01 June 2011 Pravin Pather, Centiq Insurance

Pravin Pather, senior underwriter at Centriq Insurance, shares his checklist for identifying, measuring and managing risk during the underwriting process.

The processes that an underwriter assumes when identifying, measuring and managing the relevant risk challenges at hand will generally focus on the risks assumed by intent with a full understanding thereof.

Level of risk

Basically this relates to the known risks presented to the insurer, and is generally constituted in a format as presented by the various FAIS-accredited professionals. This enables insurers to make an educated assessment of the likelihood of paying a claim and quantum thereof and is called the level of risk.

Typically the underwriting opinion of an individual risk type or portfolio can be established or identified when considering the following aspects:

• classes of cover required;
• insured perils of risk and extensions of cover required;
• limits and levels of cover required for each of these classes and extensions;
• the typical risk type on a macro level as compared to the actual risk presented on a micro level;
• ability of relevant local municipal emergency services to deliver when required;
• availability and ability of any specialist private emergency service to deliver when required;
• quality and detail of the information in the ‘broking notes’ and recent risk survey reports;
• impact of changing legislation, to ensure that liability products and solutions are relevant.

Classification and management

That said, underwriting risks can be classified and managed through the risk management measures detailed in the table below.

The process

The underwriting risk management process entails the identification and measurement of the risks assumed, where after these risks are examined for operational compliance, while deviations from minimum rating guides are recorded and justified. Budgeted turnover and profitability deviation should also be examined, justified and recorded before any corrective action can be implemented when managing portfolios of risks.

IT is crucial

It is crucial that the IT platform - as primary management tool - as well as the underwriting and claims processes, supports the implemented risk management strategy and process.

Accurate, timeous and consistent data is a prerequisite to successful risk management practice. Insurers periodically profile data of risks and claims to track risk pricing and profile geographic risk accumulations, classes, sum insured bands and products. Where there is a deterioration in profit, claims settlement triangulations are also profiled to identify and correct any inefficiencies, and to analyse claim trends while reviewing covers in relation to imminent regulatory changes.

CLASSIFICATION   RISK MANAGEMENT MEASURES
Historical Risks

a.Introducing and applying claim loss ratio profitability reviews.
b.Introducing and applying multi-claimant profitability reviews.
c.Investigating catastrophe or potential catastrophe risks i.e. 50-year flood lines.
d.Reviewing the increase in values and levels of cover.


Operational Risks

a.
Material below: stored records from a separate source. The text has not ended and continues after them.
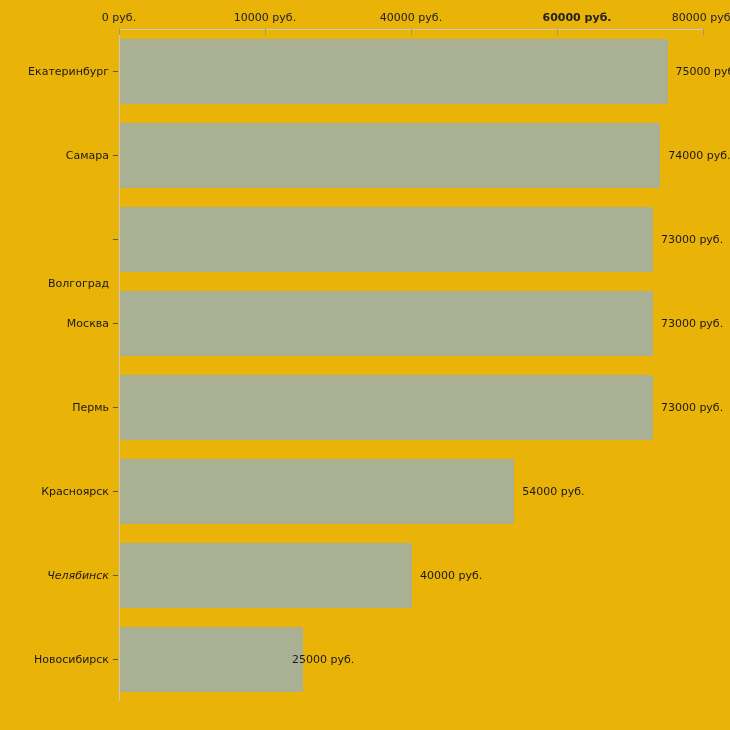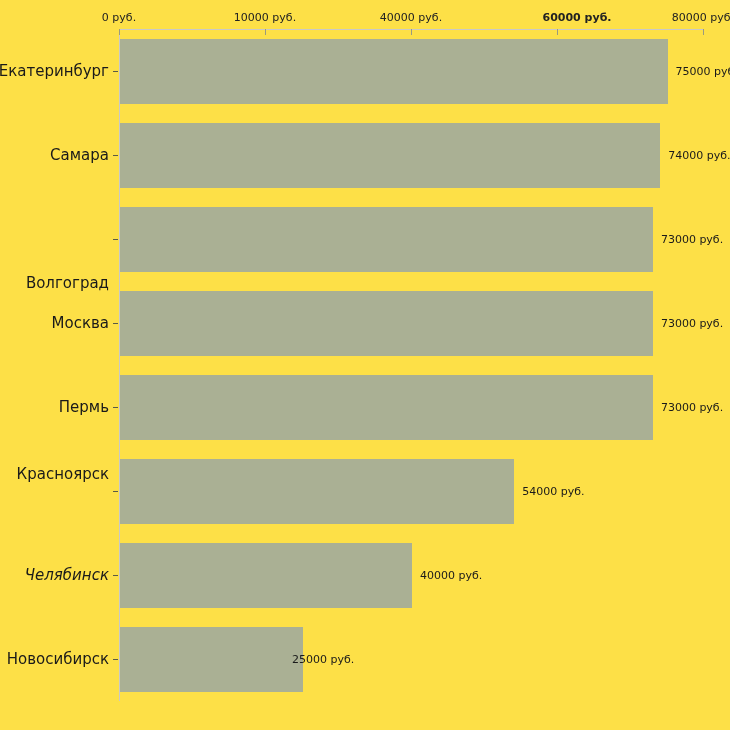"0 руб." #chart-root { background: #fde047 -> #eab308 }
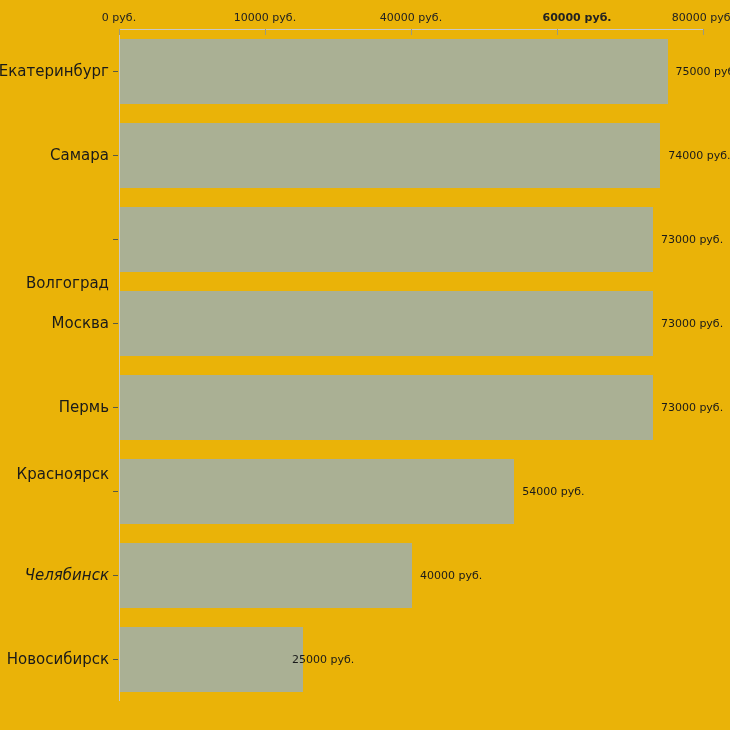"Екатеринбург" .y-tick-label { font-size: 15px -> 11px }
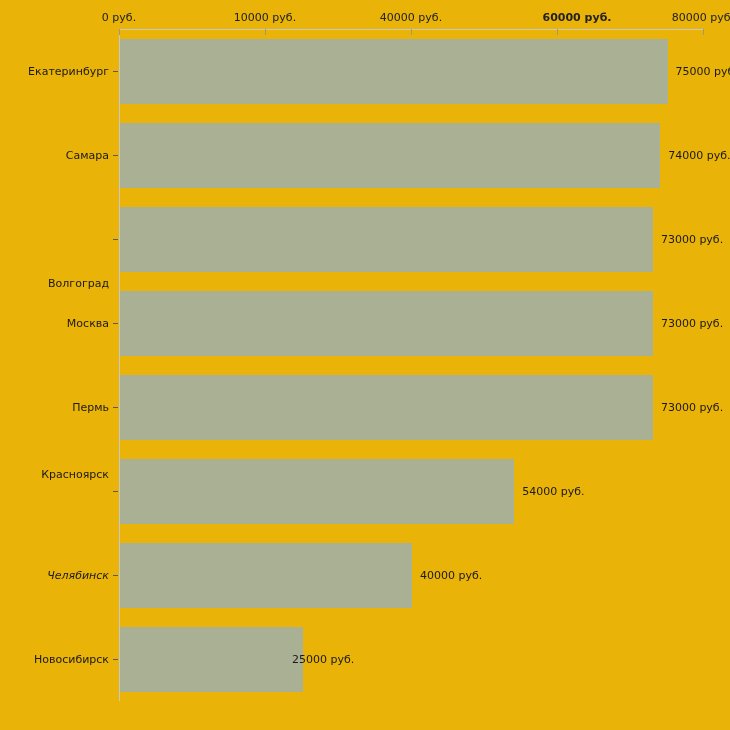"Красноярск" div.y-tick-label { top: 474px -> 491px }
Implementing risk identification and risk improvement measures.
b. Ensuring that policy wordings, reinsurance treaties and facultative slips offer the same cover without any gaps.
c. Periodically reviewing and updating minimum rating guide rates and terms.
d.  Measuring any deviations with the rating guide minimum requirements.
e. Ensuring internal operational underwriting quoting and risk inception and renewal processes are effective.
f. Effectively managing claims leakage due to above-average claims (supplier) costs.
g. Ensuring poor claims service does not result in a loss of clients.
h. Refining reinsurance structure to ensure relevance and optimisation, thereby minimising costs.

Regulatory and Compliance Risks

a. Ensuring policy wordings and disclosures comply with FAIS, Policyholder Protection Rules and other relevant legislation.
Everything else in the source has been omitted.